## STUDY MATERIAL
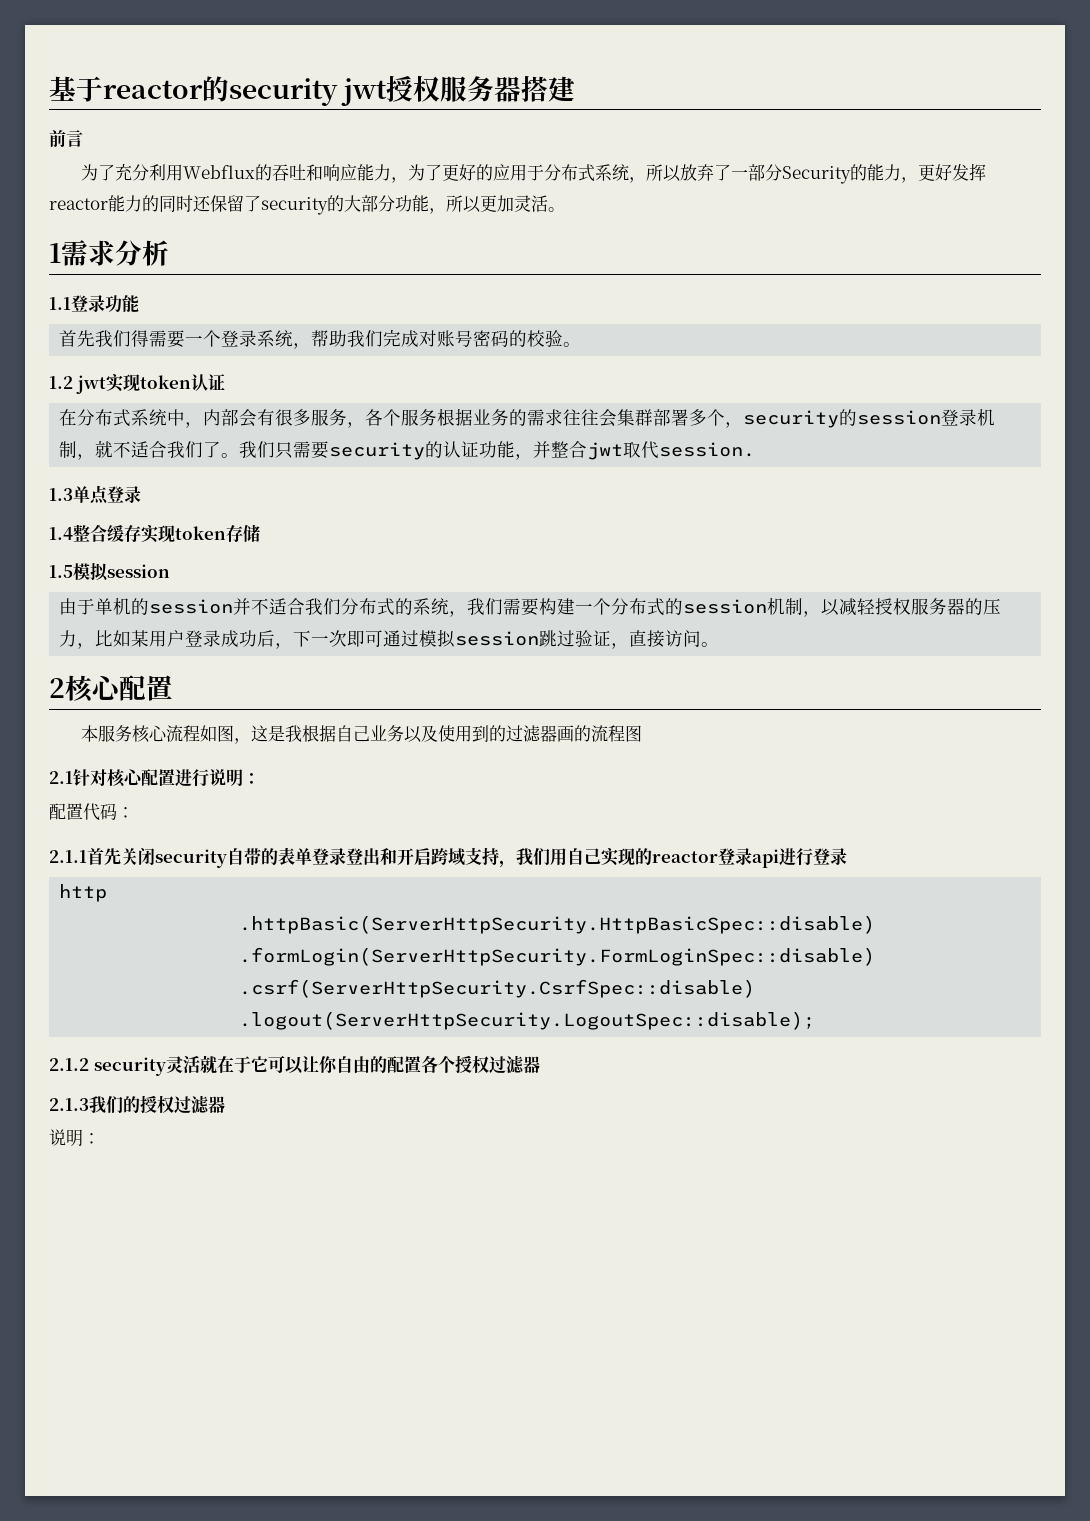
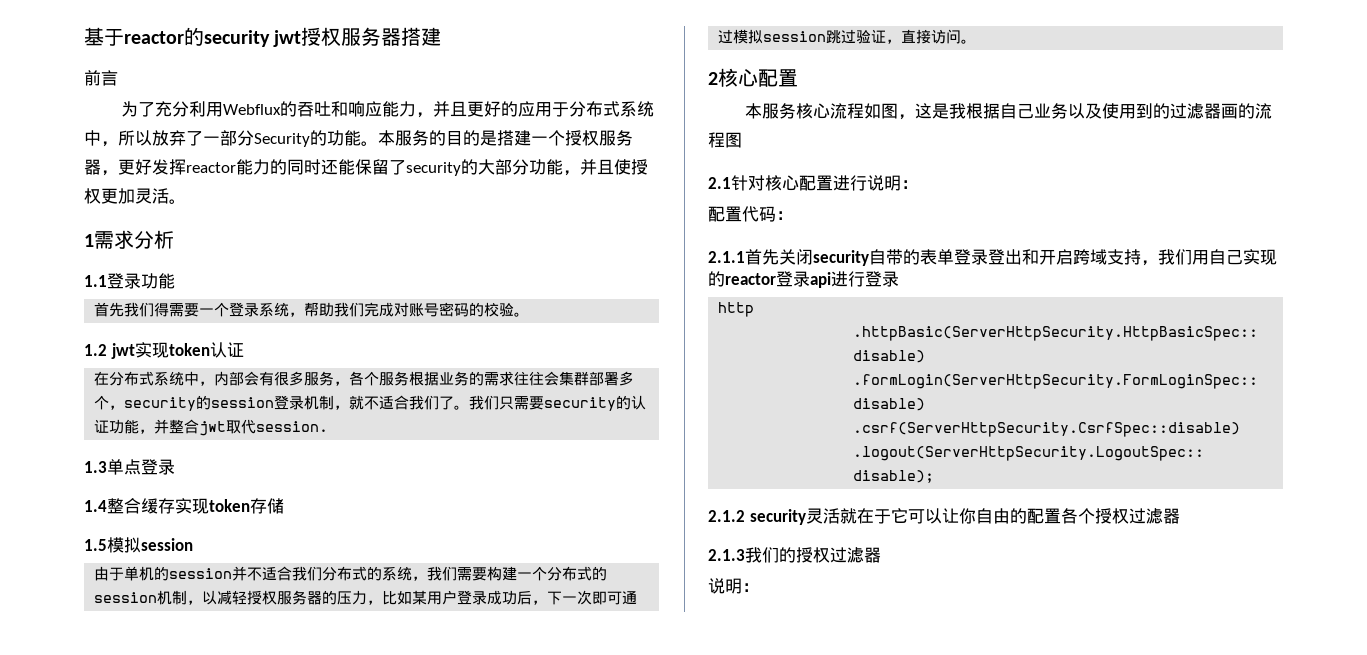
[407,164,442,181] 为了 -> [432,101,467,117] 并且
(629, 172) none -> [84,130,101,146] 中
[866,164,901,181] 能力 -> [327,130,633,146] [84,159,101,175] 功能。本服务的目的是搭建一个授权服务器
(211, 203) none -> [338,159,355,175] 能
[446,195,481,213] 所以 -> [580,159,648,175] [84,188,101,204] 并且使授权

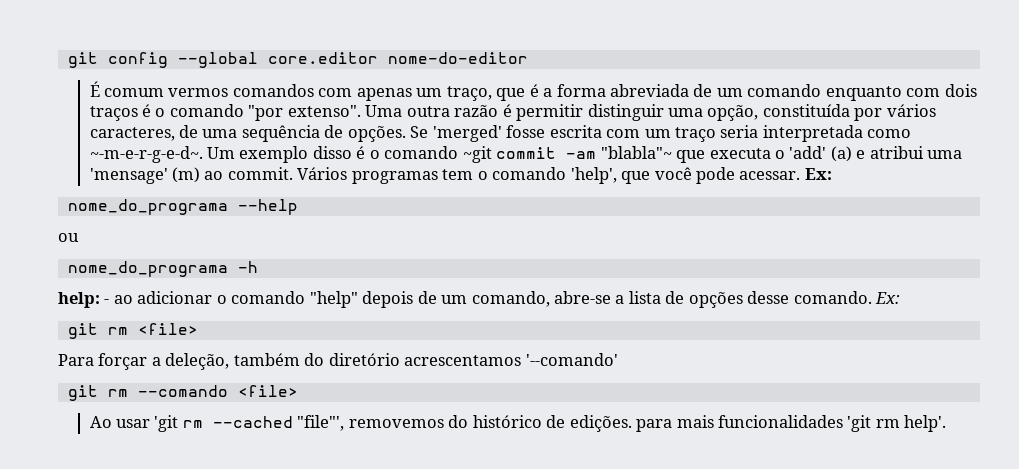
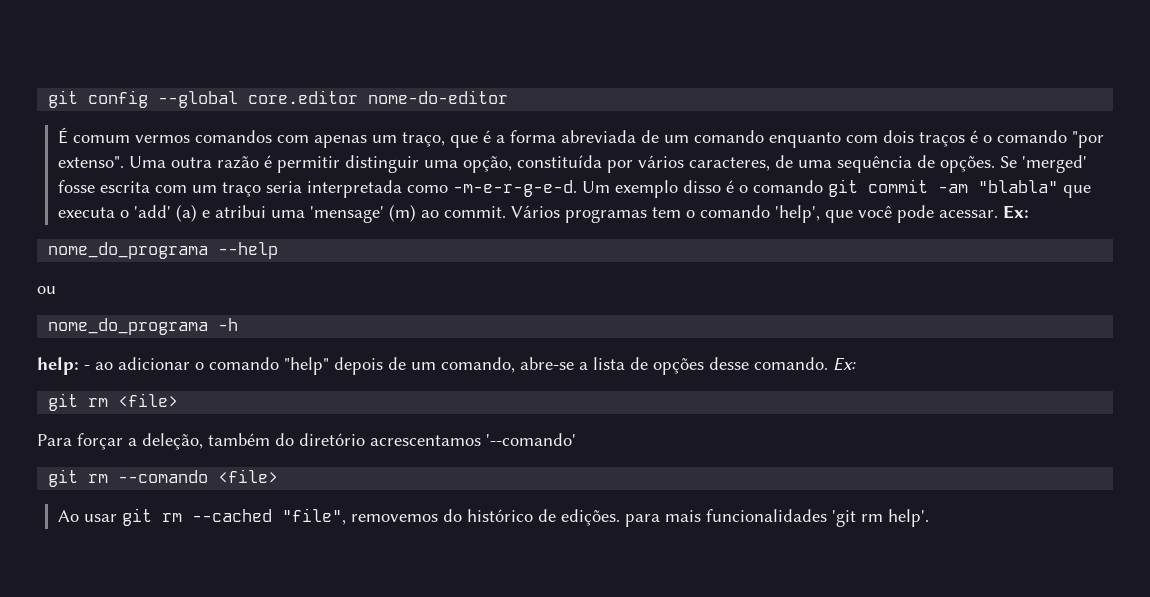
[89,146,203,163] ~-m-e-r-g-e-d~. -> [452,180,577,197] -m-e-r-g-e-d.
[462,146,492,163] ~git -> [827,179,858,197] git
[600,146,672,159] "blabla"~ -> [977,180,1058,193] "blabla"
[154,415,179,432] 'git -> [121,508,152,526] git
[297,415,345,431] "file"', -> [281,508,346,525] "file",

## PROBLEM DESCRIPTION
Only the lines from the one that holds "(211, 203) none -> [338,159,355,175] 能" through the end of the records above should be printed again, exactly as they are. Leave out the pictures.

## FINAL ANSWER
(211, 203) none -> [338,159,355,175] 能
[446,195,481,213] 所以 -> [580,159,648,175] [84,188,101,204] 并且使授权

[89,146,203,163] ~-m-e-r-g-e-d~. -> [452,180,577,197] -m-e-r-g-e-d.
[462,146,492,163] ~git -> [827,179,858,197] git
[600,146,672,159] "blabla"~ -> [977,180,1058,193] "blabla"
[154,415,179,432] 'git -> [121,508,152,526] git
[297,415,345,431] "file"', -> [281,508,346,525] "file",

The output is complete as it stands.